§ **Your instructions**
Your answer should consist of all lines in the listing that hold the word "white".

§ **Records provided**
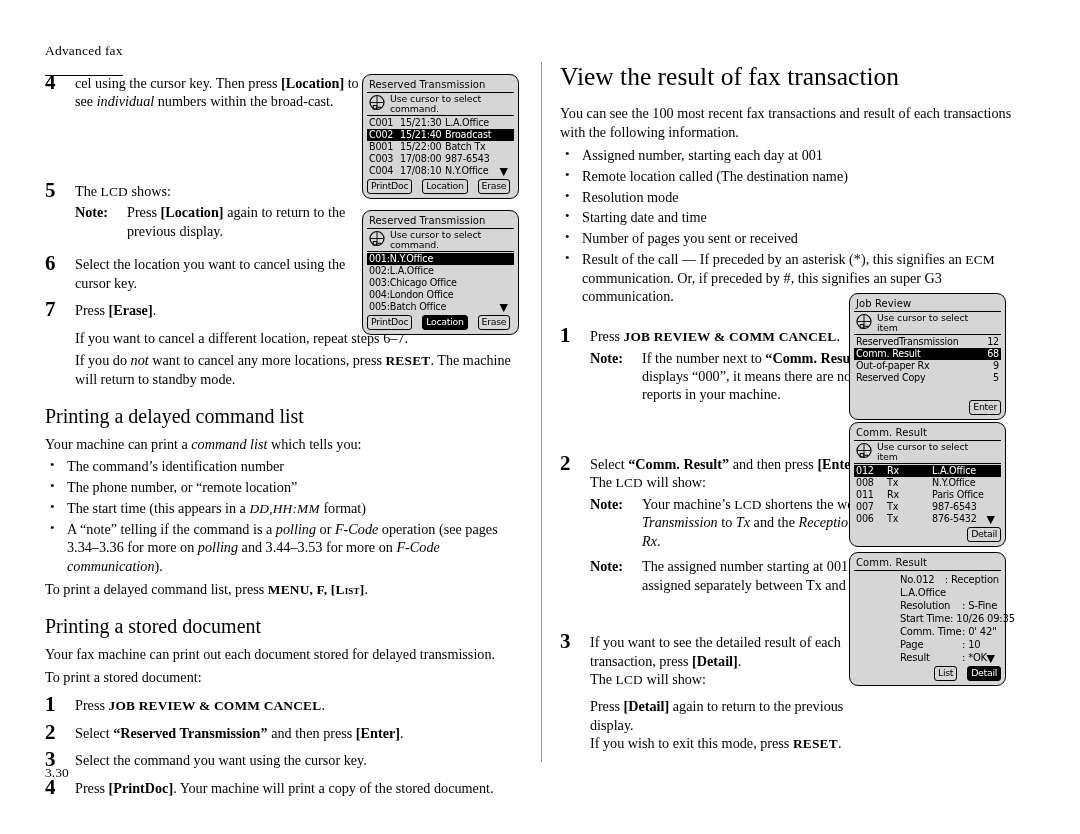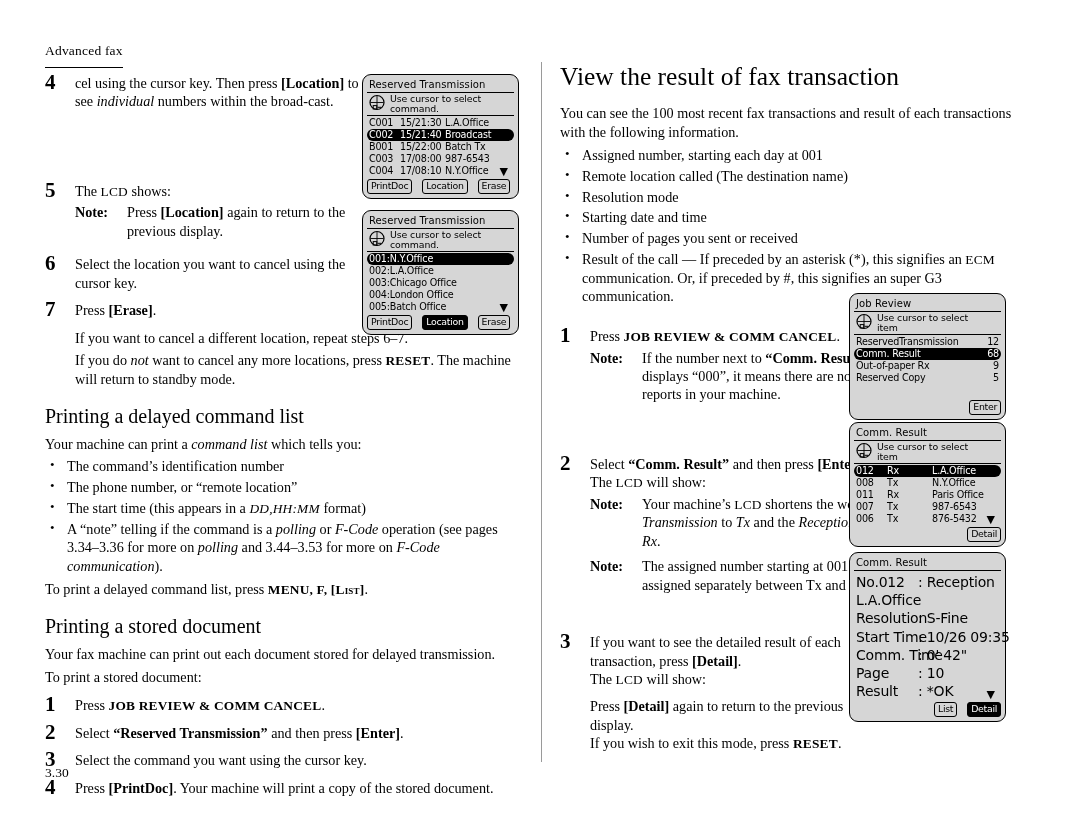--- a/index.html
+++ b/index.html
@@ -14,7 +14,7 @@
   .runhead{
     position:absolute;left:45px;top:43px;
     font-size:13.5px;letter-spacing:.2px;
-    padding-bottom:8px;border-bottom:1.3px solid #000;
+    padding-bottom:16px;border-bottom:1.3px solid #000;
   }
   
   .folio{position:absolute;left:45px;top:765px;font-size:13.5px;}

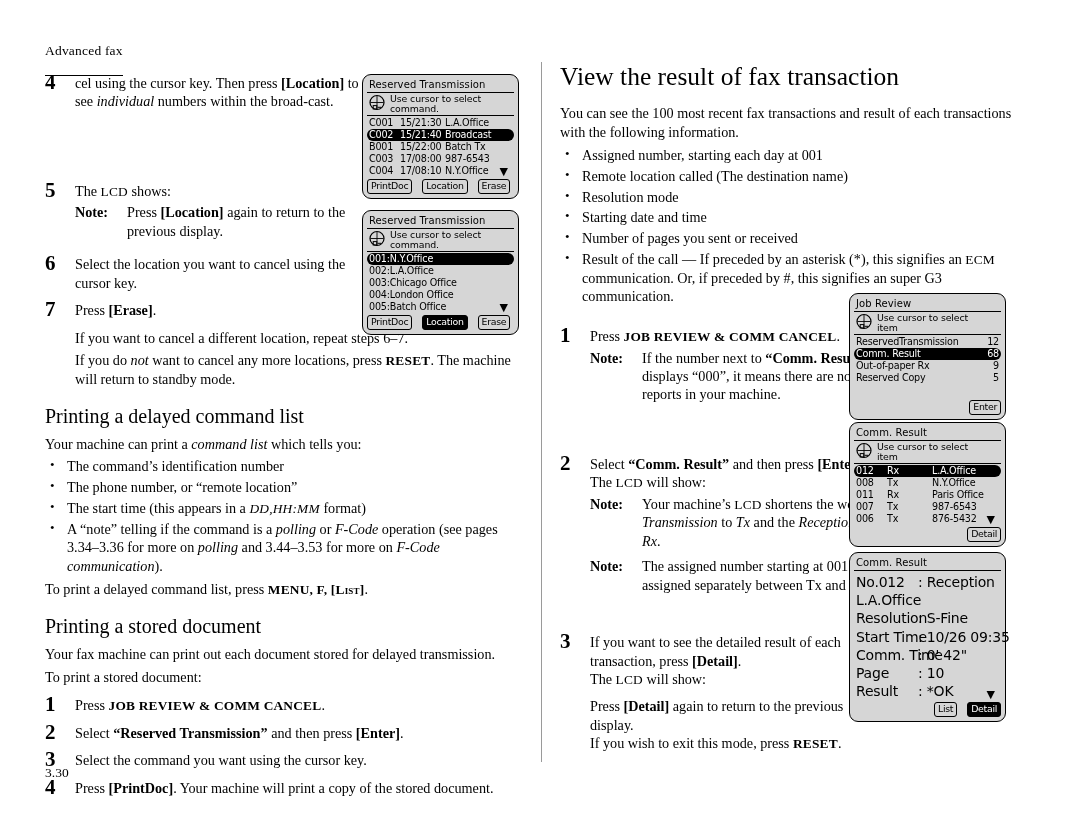--- a/index.html
+++ b/index.html
@@ -80,7 +80,7 @@
     display:flex;white-space:nowrap;font-size:9.6px;line-height:1.26;
     padding:0 2px;letter-spacing:-.2px;
   }
-  .row.sel{background:#000;color:#fff;border-radius:6px;}
+  .row.sel{background:#000;color:#fff;}
   .row .c1{min-width:31px;}
   .row .c2{min-width:45px;}
   .row .c3{flex:1;}

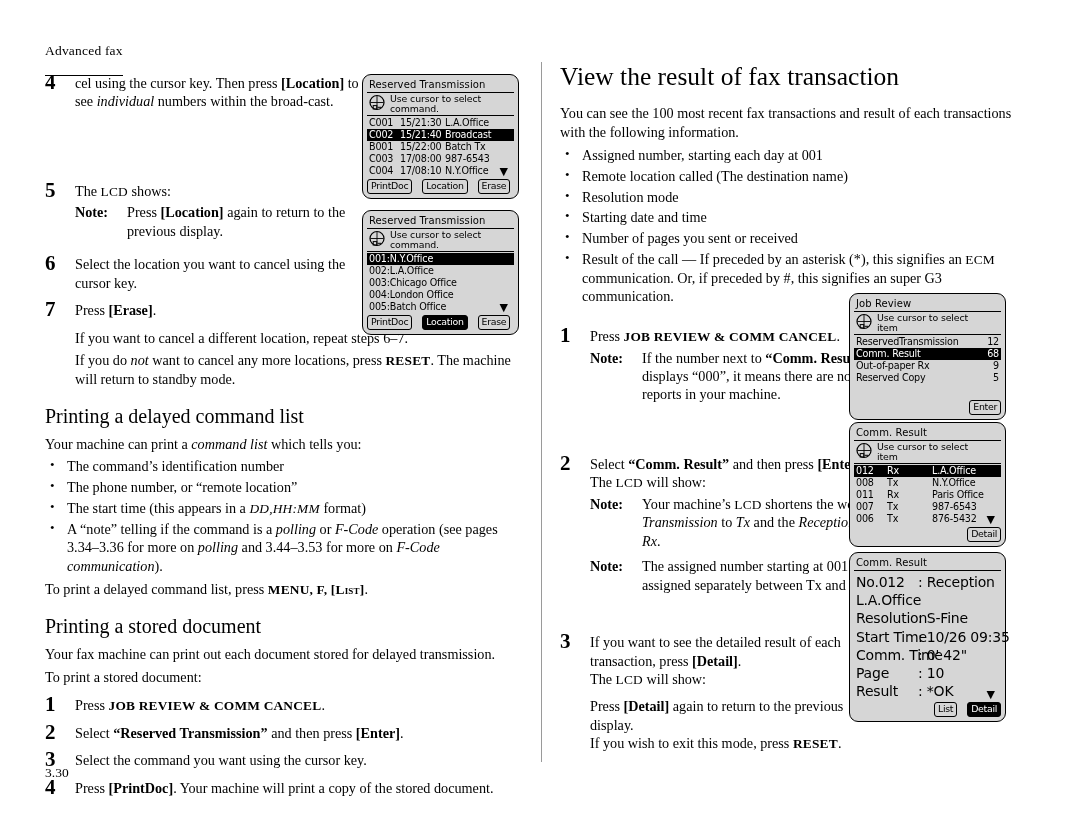--- a/index.html
+++ b/index.html
@@ -87,7 +87,7 @@
   .row .cval{margin-left:auto;padding-left:6px;}
   .row .lbl{flex:1;}
   
-  .drow{display:flex;white-space:nowrap;font-size:14px;line-height:1.3;padding:0 2px;letter-spacing:-.2px;}
+  .drow{display:flex;white-space:nowrap;font-size:10px;line-height:1.3;padding:0 2px;letter-spacing:-.2px;margin-left:44px;}
   .drow .dk{width:62px;}
   .drow .dv{flex:1;}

§ **Result for this task**
     display:flex;white-space:nowrap;font-size:9.6px;line-height:1.26;
-  .drow{display:flex;white-space:nowrap;font-size:14px;line-height:1.3;padding:0 2px;letter-spacing:-.2px;}
+  .drow{display:flex;white-space:nowrap;font-size:10px;line-height:1.3;padding:0 2px;letter-spacing:-.2px;margin-left:44px;}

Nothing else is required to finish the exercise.